Michelle DeYoung (Mezzo-Soprano)
The MET Orchestra, Semyon Bychkov (Conductor)


S. Bychkov (© Sheila Rock)


What a sunlit concert the MET Orchestra presented for this warm New York afternoon. Three pieces for large orchestra, one song-cycle that only the most luxuriously endowed could perform. And a pair of composers who virtually typified late 19th Century gargantuan orchestra, sumptuous projects–and no shame whatsoever in composing chords which ended with a cadence of tonic to dominant.


Not that Richard I or Richard II–Wagner or Strauss–ever worried about usng massive forces. In fact, Richard Strauss’s Alpine Symphony (a 1915 throwback to the 19th Century) not only had 55 minutes of non-stop orchestra, but it included an organ, a few pair of offstage brass and no less than twelve French horns which were heard but never seen.

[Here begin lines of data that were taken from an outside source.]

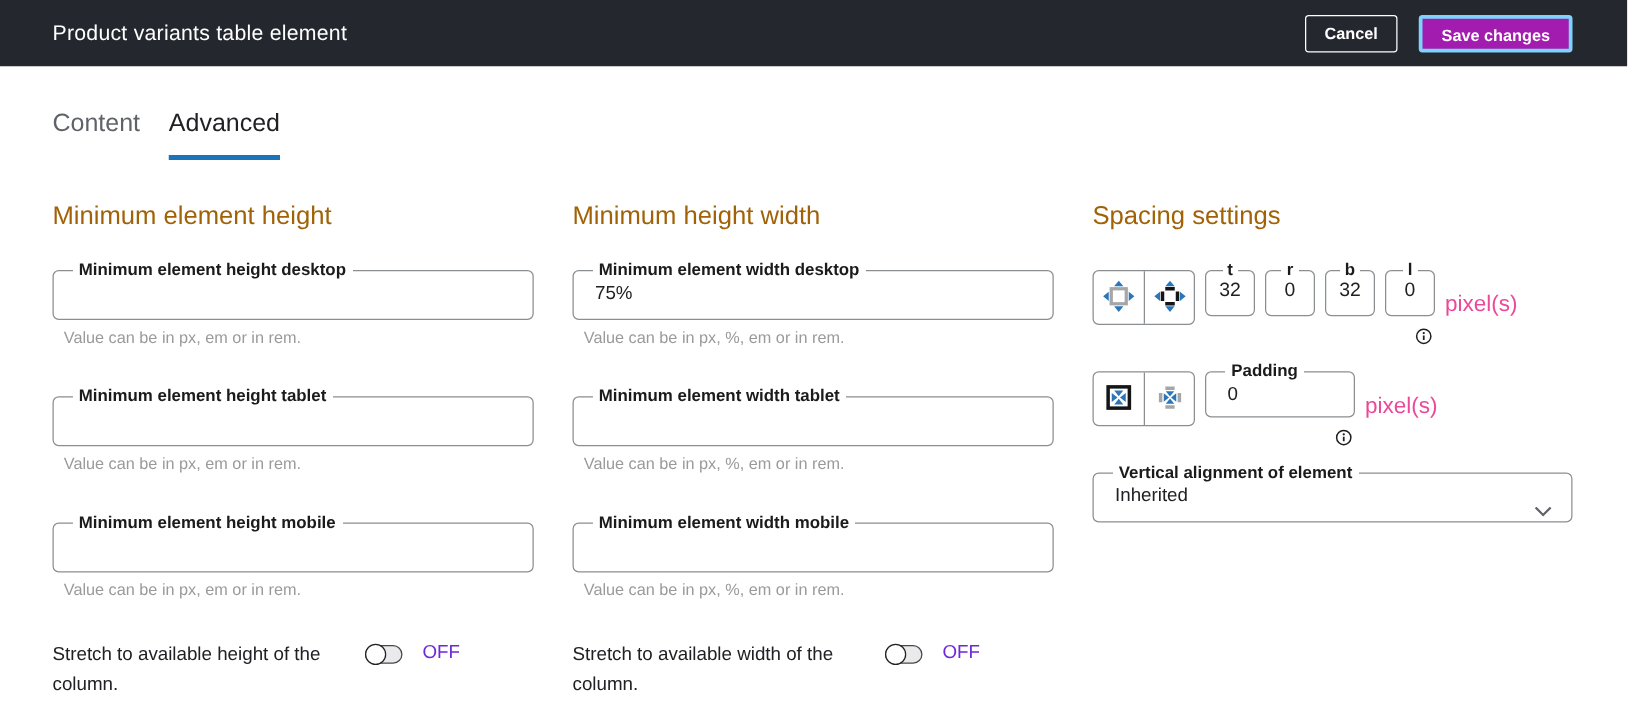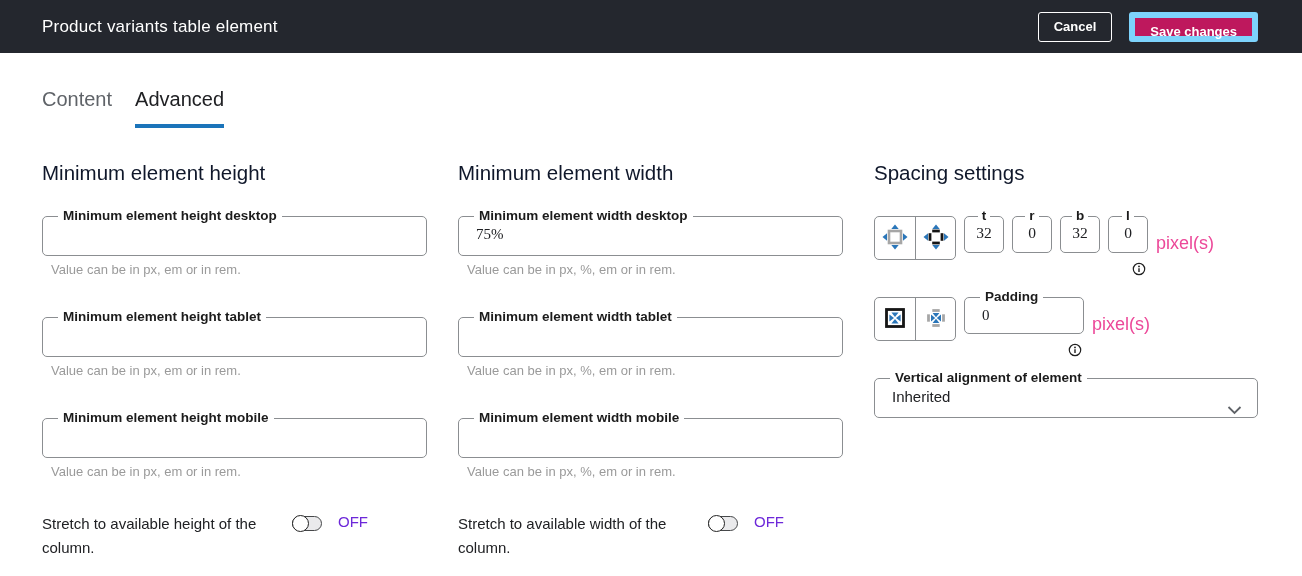--- a/index.html
+++ b/index.html
@@ -6,38 +6,38 @@
   html, body { width: 1302px; background: #ffffff; font-family: "Liberation Sans", sans-serif; }
   .page { width: 1302px; height: 576px; position: relative; background: #fff; overflow: hidden; }
 
   
   .topbar { height: 53px; background: #24272e; display: flex; align-items: center; padding: 0 44px 0 42px; }
   .topbar-title { color: #ffffff; font-size: 17px; font-weight: 400; letter-spacing: .2px; }
   .topbar-actions { margin-left: auto; display: flex; gap: 17px; align-items: flex-end; }
   .btn { height: 30px; font-size: 13px; font-weight: bold; border-radius: 3px; padding: 0 15px;
          font-family: inherit; cursor: pointer; line-height: 28px; }
   .btn-cancel { background: transparent; border: 1px solid #ffffff; color: #ffffff; }
-  .btn-save   { background: #be185d; border: 6px solid #7dd3fc; color: #ffffff; }
+  .btn-save   { background: #a21caf; border: 3px solid #7dd3fc; color: #ffffff; }
 
   
   .content { padding: 35px 44px 0 42px; }
   .tabs { display: flex; gap: 23px; }
   .tab { font-size: 20px; color: #5f6368; padding-bottom: 13px; cursor: pointer; border-bottom: 4px solid transparent; }
   .tab.active { color: #202124; border-bottom-color: #1b74ba; }
 
   
   .columns { display: flex; gap: 31px; margin-top: 33px; }
   .col { width: 385px; flex: none; }
   .col.col-spacing { width: 384px; }
-  .section-title { font-size: 20.5px; font-weight: 400; color: #0f172a; margin-bottom: 24px; }
+  .section-title { font-size: 20.5px; font-weight: 400; color: #a16207; margin-bottom: 24px; }
 
   
   fieldset.tf { border: 1px solid #8b8e91; border-radius: 5px; height: 47px; padding: 0 12px 0 15px; min-inline-size: 0; }
   fieldset.tf legend { font-size: 13.5px; font-weight: bold; color: #1b1b1b; padding: 0 5px; line-height: 14px; white-space: nowrap; }
-  fieldset.tf input { width: 100%; border: 0; outline: 0; background: transparent; font-family: Liberation Serif, serif;
+  fieldset.tf input { width: 100%; border: 0; outline: 0; background: transparent; font-family: Liberation Sans, sans-serif;
                       font-size: 15px; color: #202124; padding: 3px 0 6px 2px; }
   .field-block { margin-bottom: 33px; }
   .helper { font-size: 13px; color: #9a9a9a; margin: 6px 0 0 9px; }
 
   
   .spacing-row { position: relative; display: flex; align-items: flex-start; margin-bottom: 13px; height: 68px; }
   .icon-group { display: flex; border: 1px solid #8b8e91; border-radius: 5px; height: 44px; margin-top: 7px; background: #fff; }
   .icon-btn { width: 40px; height: 42px; display: flex; align-items: center; justify-content: center; cursor: pointer; background: transparent; border: 0; padding: 0; }
   .icon-btn + .icon-btn { border-left: 1px solid #8b8e91; }
   .small-fields { display: flex; gap: 8px; margin-left: 8px; }
@@ -116,21 +116,21 @@
         <div class="stretch-row">
           <div class="stretch-label">Stretch to available height of the column.</div>
           <div class="switch">
             <div class="switch-knob"></div>
           </div>
           <div class="switch-state">OFF</div>
         </div>
       </div>
 
       <div class="col">
-        <div class="section-title">Minimum element width</div>
+        <div class="section-title">Minimum height width</div>
 
         <div class="field-block">
           <fieldset class="tf">
             <legend>Minimum element width desktop</legend>
             <input type="text" value="75%" style="">
           </fieldset>
           <div class="helper">Value can be in px, %, em or in rem.</div>
         </div>
 
         <div class="field-block">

It is a luscious piece of music, but the last time I heard it live was in Hong Kong, where, no less a titan than Sergiu Celibidache conducted his orchestra. He was so meticulous that everything seemed slower than it should have been. But in this last years (and I believe Hong Kong was a few months before his departure from this life), Strauss’ mountain side walk was a long, slow, grinding laboring trip up the mountains, far from Strauss’s memory of a teenage saunter.


That was hardly the effort of that superb Russian heir to Gergiev, Semyon Bychkov. He is certainly meticulous and careful–those offstage brass choirs cane in with pinpoint accuracy, all twelve horns playing without a single error–but he created a living breathing organism from the work.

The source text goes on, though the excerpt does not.